With only three weeks to go I decided yesterday to do some serious research into the place I am about to visit. I had looked briefly before, but I have never been one who revises early. The internet is a wonderful thing but I was struck, as someone whose country has history dating back two thousand years, how young Victoria is as a state. Obviously Australia has a history before it was colonised by Europeans, but that history isn't one of ancient castles or Roman settlements. There is no long line of kings and queens to learn. I know there was a gold rush and that the "Welcome Stranger" nugget was found in the state in 1869 and I know that Victoria was once part of New South Wales, separating in 1851.
So instead I will look to the present. The places I might go, the things I might see and the adventures I might have. I found out there is a City Circle Tram that tourists can use for free all day, its hop on - hop off service allowing tourists to discover Melbourne. How exciting! I have found out that public transport uses a preloaded card called a myki. We have the same thing here in the West Midlands called a Swift card, but here the buses still take cash too. There's a special myki card called the myki Explorer for tourists, but I have to say the information on how it works exactly is a bit thin on the ground. You buy it and it gives you "one day’s unlimited travel on trains, trams and buses in metropolitan Melbourne", but it doesn't say if you can buy it the day before and then activate it. No doubt I'll find out soon enough.

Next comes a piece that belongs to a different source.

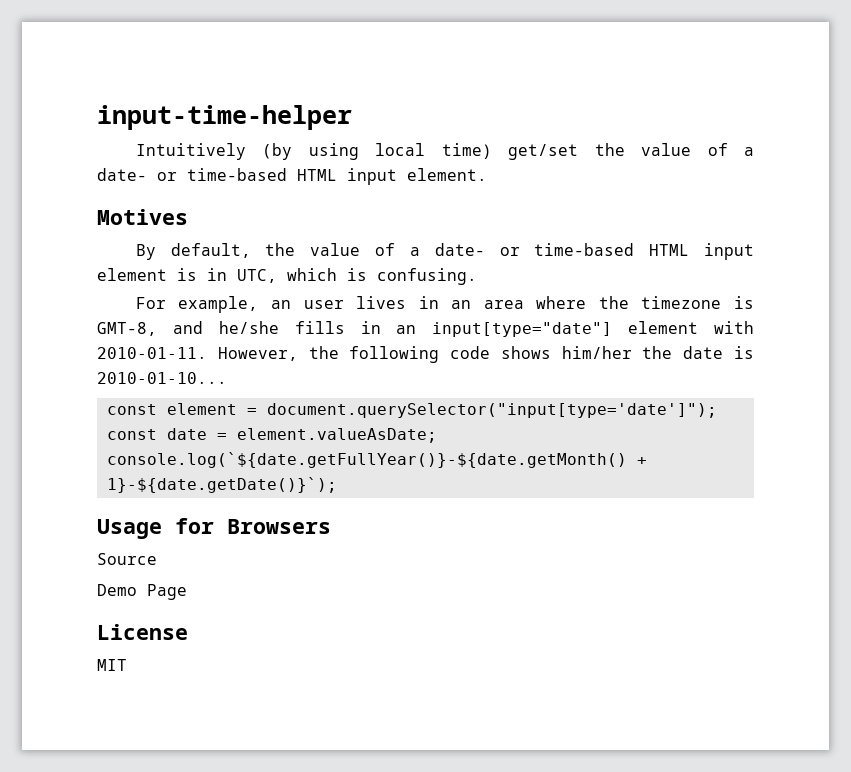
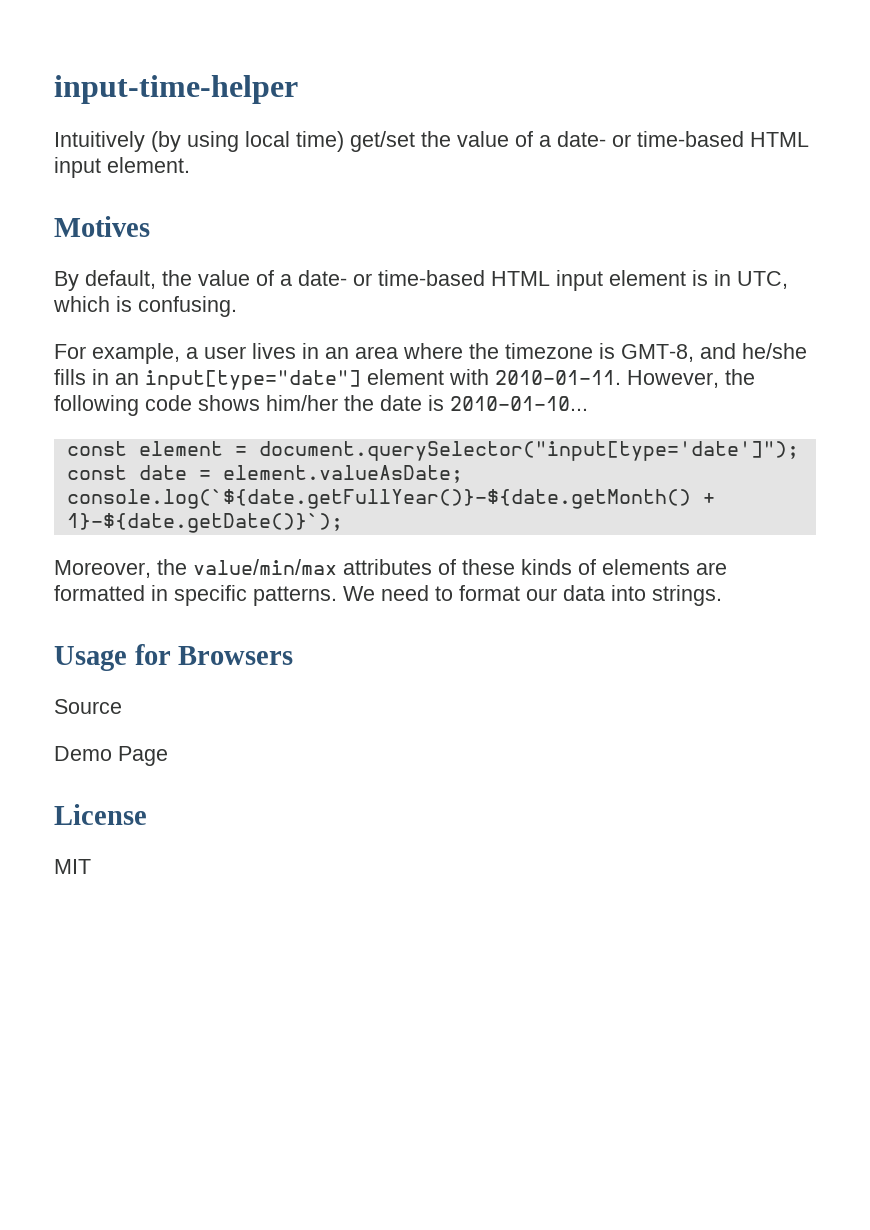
- For example, an user lives in an area where the timezone is GMT-8, and he/she fills in an input[type="date"] element with 2010-01-11.
+ For example, a user lives in an area where the timezone is GMT-8, and he/she fills in an input[type="date"] element with 2010-01-11.
+ Moreover, the value/min/max attributes of these kinds of elements are formatted in specific patterns. We need to format our data into strings.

Then there is the food and drink. The Melbourne Food & Wine Festival is on when I am over. Even if I don't get there I might get to one of the many wineries in Victoria's five distinct wine regions. Pinot and Shiraz to name but two. I have to say the Shiraz I drank in the UK recently was out of this world.
I hope to see something of the nature, it would be a shame to go all that way and see nothing, even if it is only a few birds that are a novelty. Looking at the Visit Victoria there seems to be a lot of nature to see, some of it in places that don't appear to be so far from home. Rhyll, Tenby and Anglesea (they can't spell!)